5 – Website accessibility and referencing

To facilitate the reading of a website, each page must have a different Title tag as well as a structure of headings and sub-headings (H1, H2, H3, etc.). When you are working on pages presenting your training offers, paying attention to page accessibility can have a positive impact on your referencing by search engines. It is also important to lose certain referencing reflexes that undermine the principles of accessibility.

The Title Tag

The Title tag is a piece of text associated with each page. It must describe the content of the page (like a title). The name of the company often appears at the end of the Title tag. By drafting a Title tag that accurately describes the page content, you facilitate the work of voice reading tools. This text is not visible when a user is on the page, but it is when the user moves over the tabs with their mouse. This ‘bubble’ text is read by voice reading tools. The Title tag also appears in Google search results and boosts the site’s referencing.

H1, H2 and H3 tags

This is what we call the page hearing (H1), sub-heading (H2) and sub-sub-heading (H3). This structure is different from text in bold, as it contains a specific code. The structure facilitates navigation by tabulation, without using a mouse. Search engine robots also scan the H1, H2 and H3 headings first, before the text, which also helps with the page referencing.

The ALT attribute for images

The ALT attribute is text that describes an image, in other words its ‘alternative text’. The purpose of this text is to be read by voice transcription tools if the content of the image is necessary to understand the page. If there is text in the image, this is the place to indicate and explain it, if necessary.

Where the image is decorative, it is better to leave it empty so that the image is ignored by adapted reading tools. It is therefore not the right place to try and place a maximum number of keywords.

 

6 – Writing to be read and understood by all

Some good practices in the case of:

  • Mental disability.
  • Late language learning.
  • Dyslexia.
  • Foreign people learning the language.

Some examples of good practices

  • Only use capitals at the beginning of a sentence and for proper nouns.
  • Use simple sentences.
  • Use affirmative rather than negative sentences.
  • Use active rather than passive sentences.
  • Explain complex or new words when they appear in the document and not only in an appendix.
  • Use figures in the same way throughout the document.
  • Present lists in bullet point form rather than in the same sentence.

Hashtags and pictograms

Automatic voice reading tools are still bad at detecting certain formulations.

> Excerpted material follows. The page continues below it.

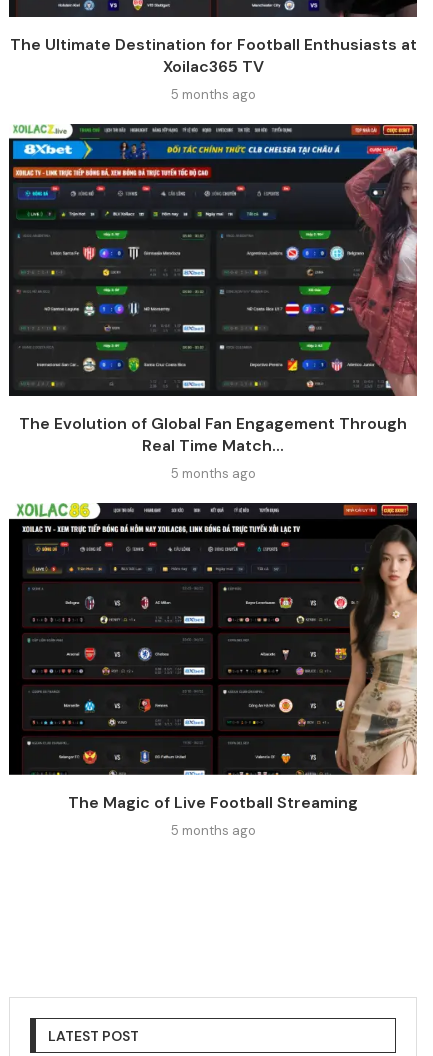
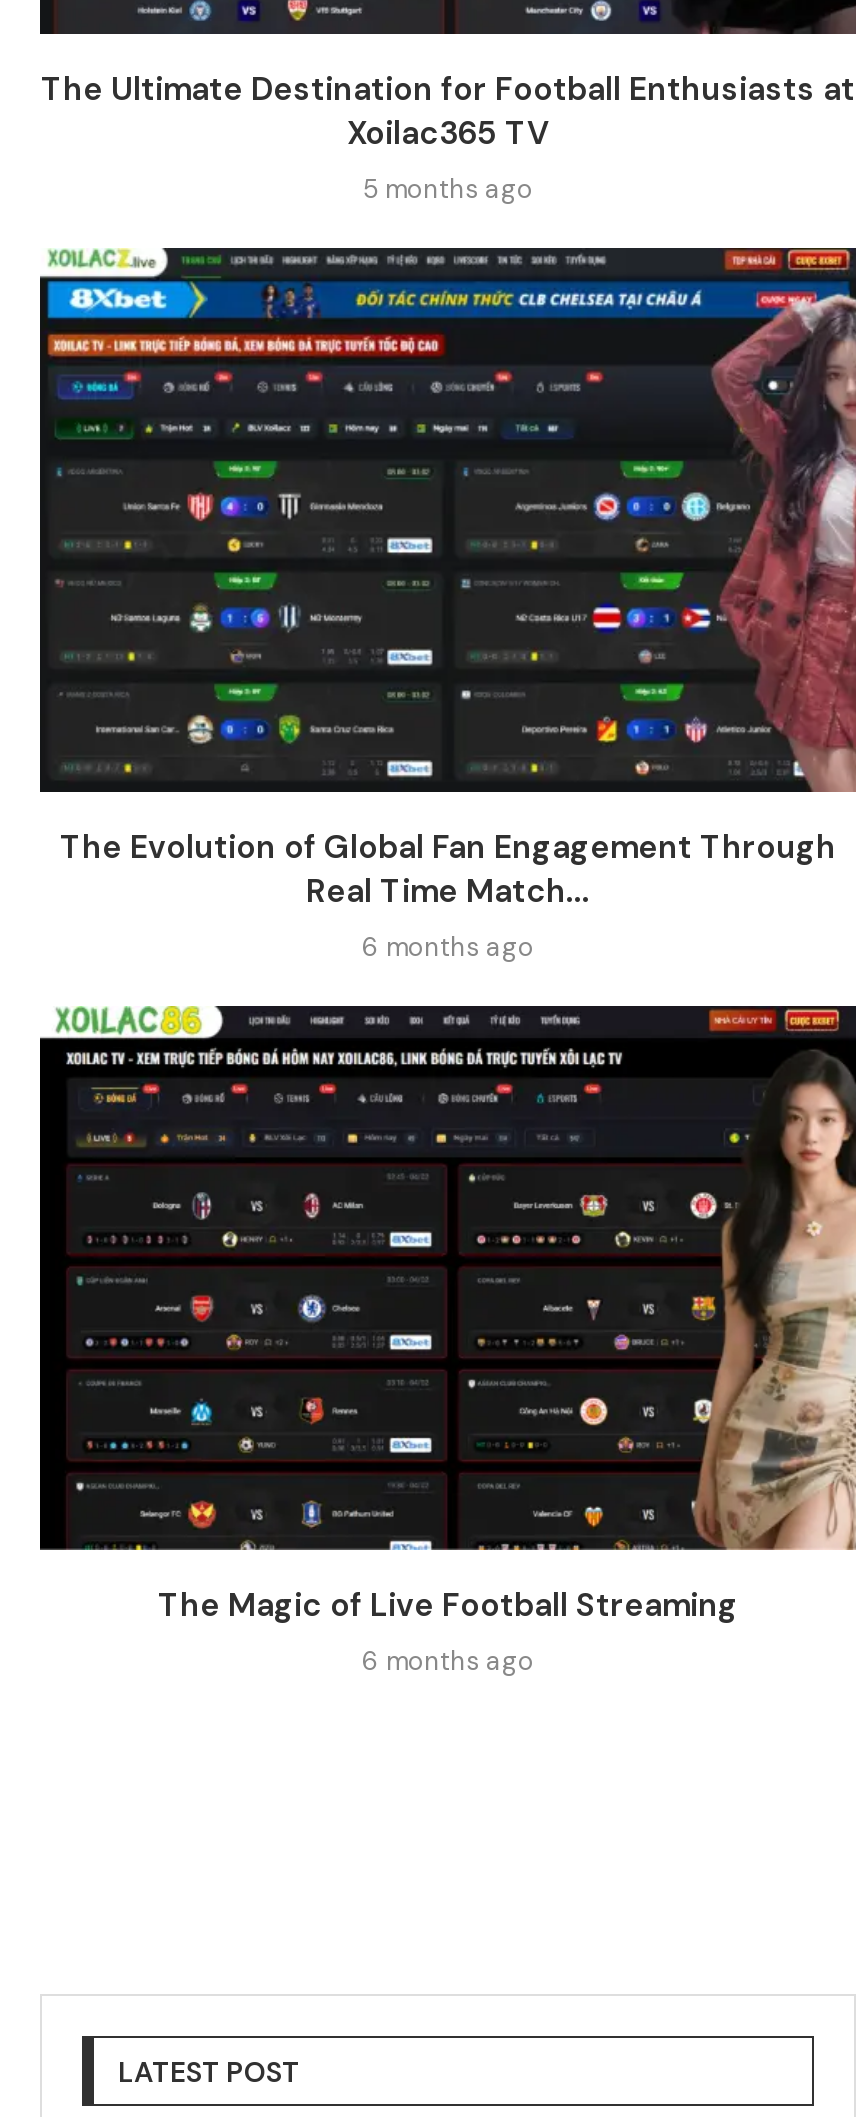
[170,465,256,482] 5 months ago -> [362,930,534,964] 6 months ago
[170,822,256,839] 5 months ago -> [362,1644,534,1678] 6 months ago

Hashtags are also to be used sparingly, as are emojis. In fact, emojis are ‘translated’.

To conclude, transforming training materials can take a little time at first. Getting started now when you create your next materials will not only save you time in the long run but will also give you the satisfaction of contributing to making training more accessible.

The benefits can be even greater for a trainer willing to commit themselves fully. Having well-structured plans facilitates the transformation and conversion of documents as and when required. Furthermore, formatting teaching content in different ways (slides, texts, diagrams, etc.) facilitates its assimilation by learners with different learning preferences. This kind of fine structuring is also very useful when it comes to converting a classroom-based course into a distance-learning course.

In other words, now is the time to do it.